The problem: Produce as output only the lines below starting at the line with "(78, 725) none" and continuing through the line with "(105, 763) none", each one exactly as written.

Source material:
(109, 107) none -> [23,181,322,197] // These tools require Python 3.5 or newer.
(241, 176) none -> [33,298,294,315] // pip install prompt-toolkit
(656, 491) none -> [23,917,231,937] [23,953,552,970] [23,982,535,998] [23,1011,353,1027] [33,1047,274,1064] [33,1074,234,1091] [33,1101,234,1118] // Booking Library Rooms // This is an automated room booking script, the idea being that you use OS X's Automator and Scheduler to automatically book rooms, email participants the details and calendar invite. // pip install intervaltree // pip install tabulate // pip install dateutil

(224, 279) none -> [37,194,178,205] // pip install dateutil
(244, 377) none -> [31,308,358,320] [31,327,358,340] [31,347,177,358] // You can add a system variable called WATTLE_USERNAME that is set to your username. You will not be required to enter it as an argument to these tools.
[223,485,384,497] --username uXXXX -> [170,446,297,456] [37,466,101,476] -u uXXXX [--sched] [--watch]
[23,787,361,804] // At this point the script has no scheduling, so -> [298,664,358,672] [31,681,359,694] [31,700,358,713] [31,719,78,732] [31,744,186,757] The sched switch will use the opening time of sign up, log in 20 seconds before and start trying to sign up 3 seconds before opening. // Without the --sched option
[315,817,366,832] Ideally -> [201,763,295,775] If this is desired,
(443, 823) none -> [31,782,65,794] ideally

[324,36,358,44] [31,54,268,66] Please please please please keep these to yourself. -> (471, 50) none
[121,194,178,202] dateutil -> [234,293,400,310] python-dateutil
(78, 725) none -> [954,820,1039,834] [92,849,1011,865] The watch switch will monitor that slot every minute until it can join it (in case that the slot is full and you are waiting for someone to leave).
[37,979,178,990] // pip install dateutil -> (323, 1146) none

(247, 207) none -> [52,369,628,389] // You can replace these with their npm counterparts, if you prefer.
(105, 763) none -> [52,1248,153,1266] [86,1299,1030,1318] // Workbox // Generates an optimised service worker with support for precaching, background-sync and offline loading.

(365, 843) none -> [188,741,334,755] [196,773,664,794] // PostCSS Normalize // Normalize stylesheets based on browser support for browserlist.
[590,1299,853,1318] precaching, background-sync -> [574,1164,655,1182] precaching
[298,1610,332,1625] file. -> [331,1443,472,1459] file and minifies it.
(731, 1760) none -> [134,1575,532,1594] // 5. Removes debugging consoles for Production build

Answer to the problem:
(78, 725) none -> [954,820,1039,834] [92,849,1011,865] The watch switch will monitor that slot every minute until it can join it (in case that the slot is full and you are waiting for someone to leave).
[37,979,178,990] // pip install dateutil -> (323, 1146) none

(247, 207) none -> [52,369,628,389] // You can replace these with their npm counterparts, if you prefer.
(105, 763) none -> [52,1248,153,1266] [86,1299,1030,1318] // Workbox // Generates an optimised service worker with support for precaching, background-sync and offline loading.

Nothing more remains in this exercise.